Tulipa orphanidea Boiss. ex Heldr.

Tulipa orphanidea is a bulbous perennial tulip native to southeast Europe and western Turkey, widely grown as an ornamental garden plant.

Family
Genus
Tulipa
Order
Liliales
Class
Liliopsida

About Tulipa orphanidea Boiss. ex Heldr.

Tulipa orphanidea Boiss. ex Heldr. is a bulbous perennial plant that grows 10 to 20 centimeters tall. Its bulbs measure 20 to 47 millimeters long by 8 to 22 millimeters wide. The stem can be either glabrous or hairy. It produces 2 to 7 green leaves, which grow up to approximately 20 centimeters long by 2 centimeters wide, and often have a red tinge along their edges.
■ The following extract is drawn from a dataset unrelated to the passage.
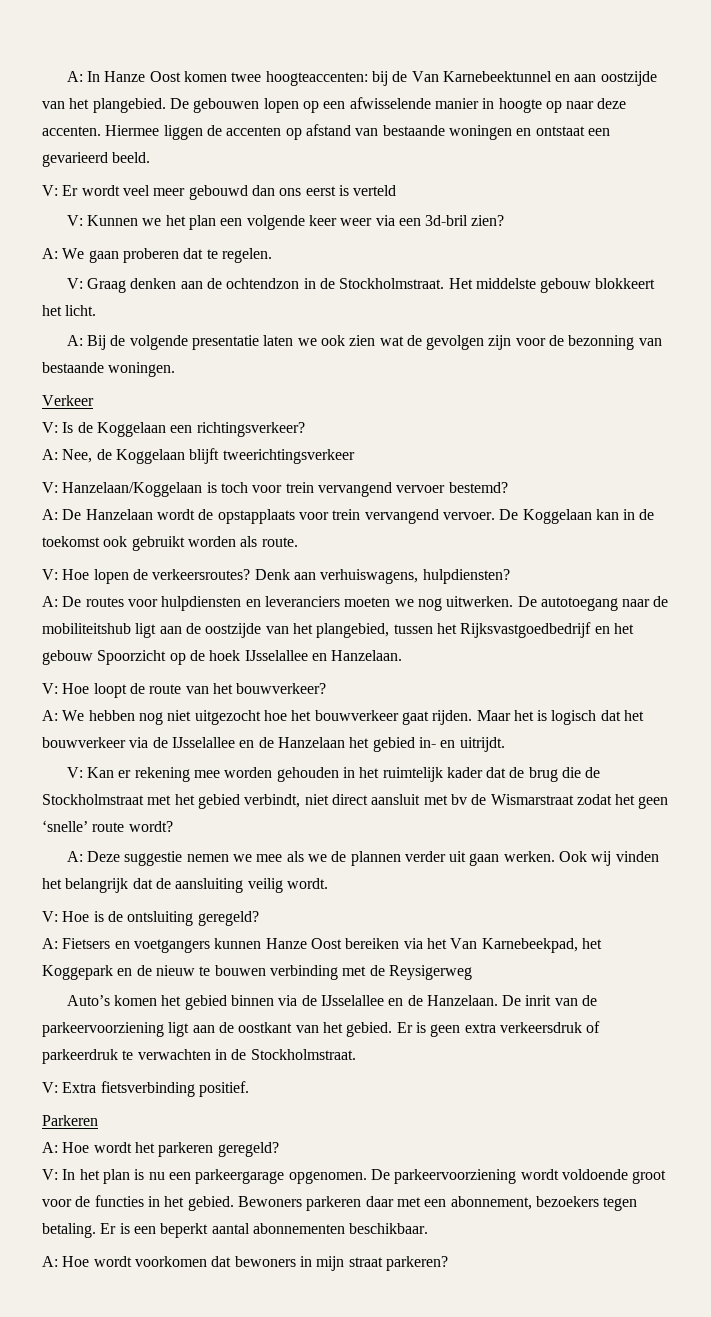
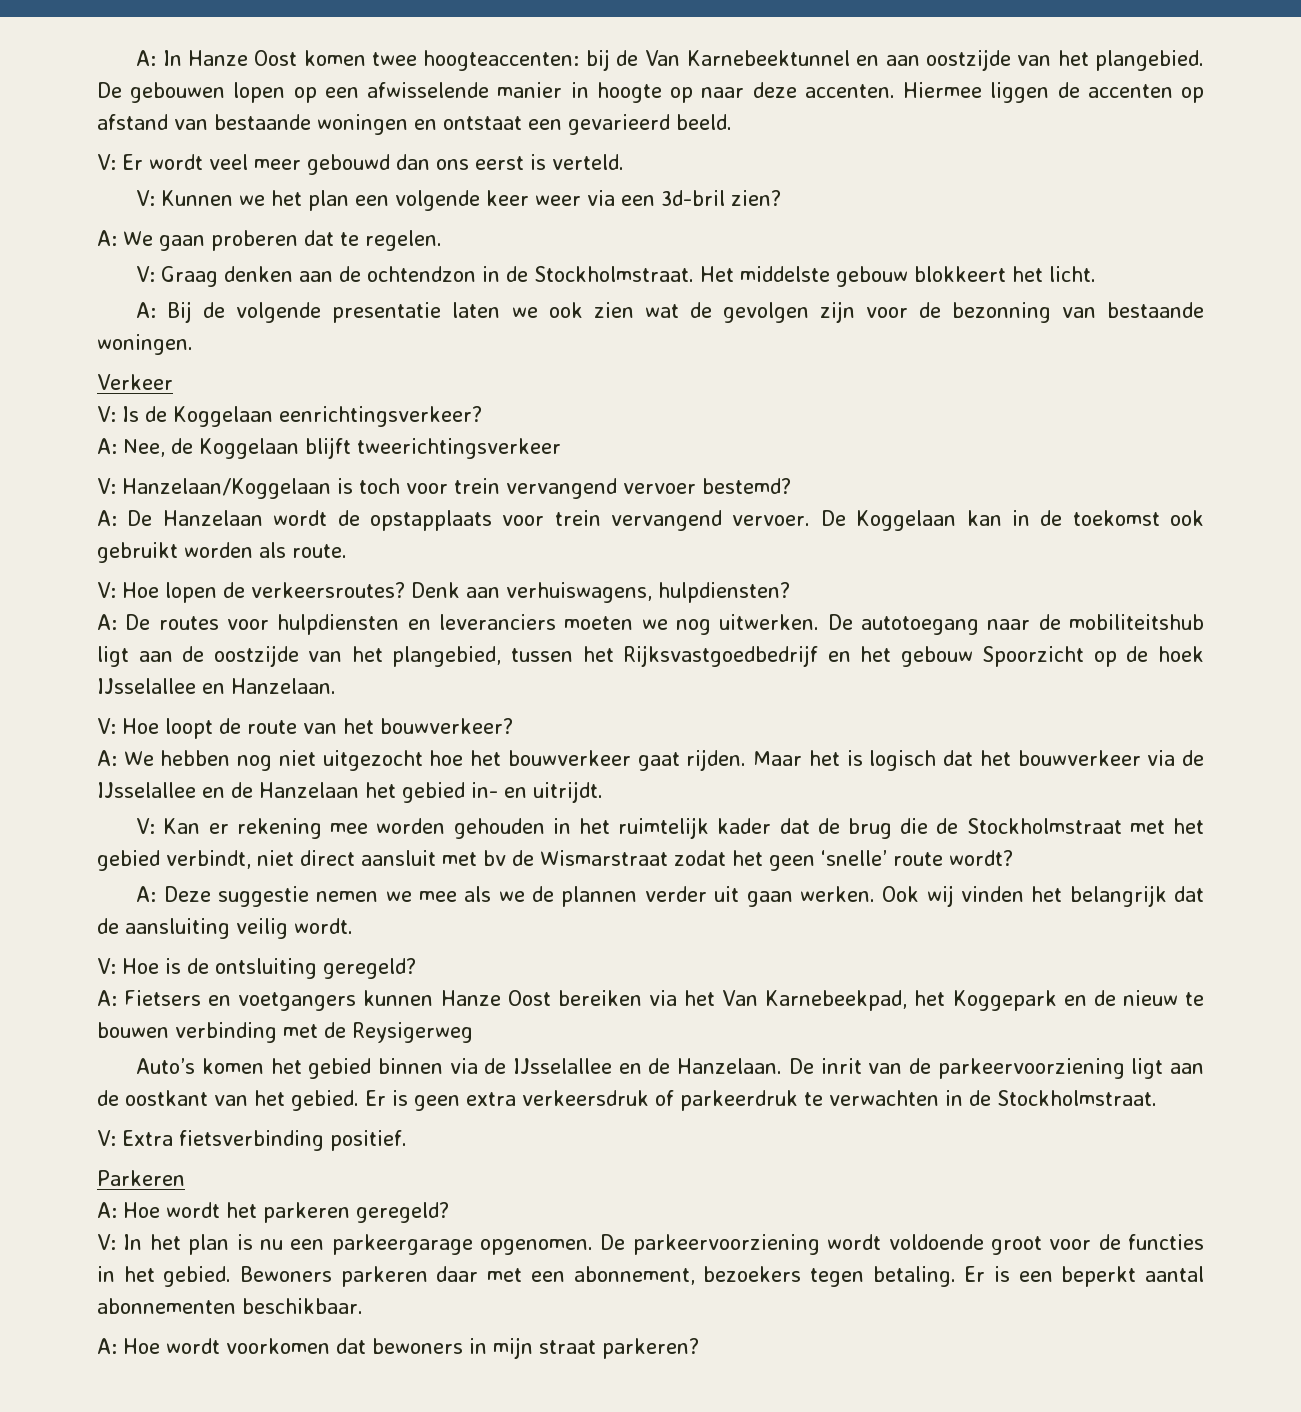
- V: Er wordt veel meer gebouwd dan ons eerst is verteld
+ V: Er wordt veel meer gebouwd dan ons eerst is verteld.
- V: Is de Koggelaan een richtingsverkeer?
+ V: Is de Koggelaan eenrichtingsverkeer?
Each stem bears 1 to 4 flowers that range from globular to star-shaped. Flowers have copper-red tepals, more rarely yellow or red tepals, arranged in two whorls of three. On the inner surface of each tepal, there is a black basal blotch, which is sometimes yellow instead. Outer tepals are 3 to 6 centimeters long by 1 to 1.8 centimeters wide, while inner tepals are 3 to 6 centimeters long by 1.2 to 2.1 centimeters wide. The plant has six dark olive-colored stamens that are 7 to 12 millimeters long. Its typical chromosome number is 2n = 36, though the numbers 24 or 48 occur rarely. This species is distributed across the southeast Balkans, Bulgaria, Greece, the Aegean Islands, Crete, and western Turkey. It grows in black pine (Pinus nigra) forests, fields, and roadsides, at altitudes up to 1,700 meters, and is restricted to tropical and temperate zones. Tulipa orphanidea blooms from April to May. It has been grown as an ornamental garden plant since 1861. Different natural color forms remain stable in cultivation, and multiple cultivars have been developed and grouped into named Cultivar Groups, such as T. orphanidea Hageri Group and Whittallii Group. One example of a named cultivar is T. orphanidea Hageri Group ‘Splendens’. The Whittallii Group, which has burnt orange inner tepals and a black blotch at the base of each tepal, has been awarded the Royal Horticultural Society's Award of Garden Merit.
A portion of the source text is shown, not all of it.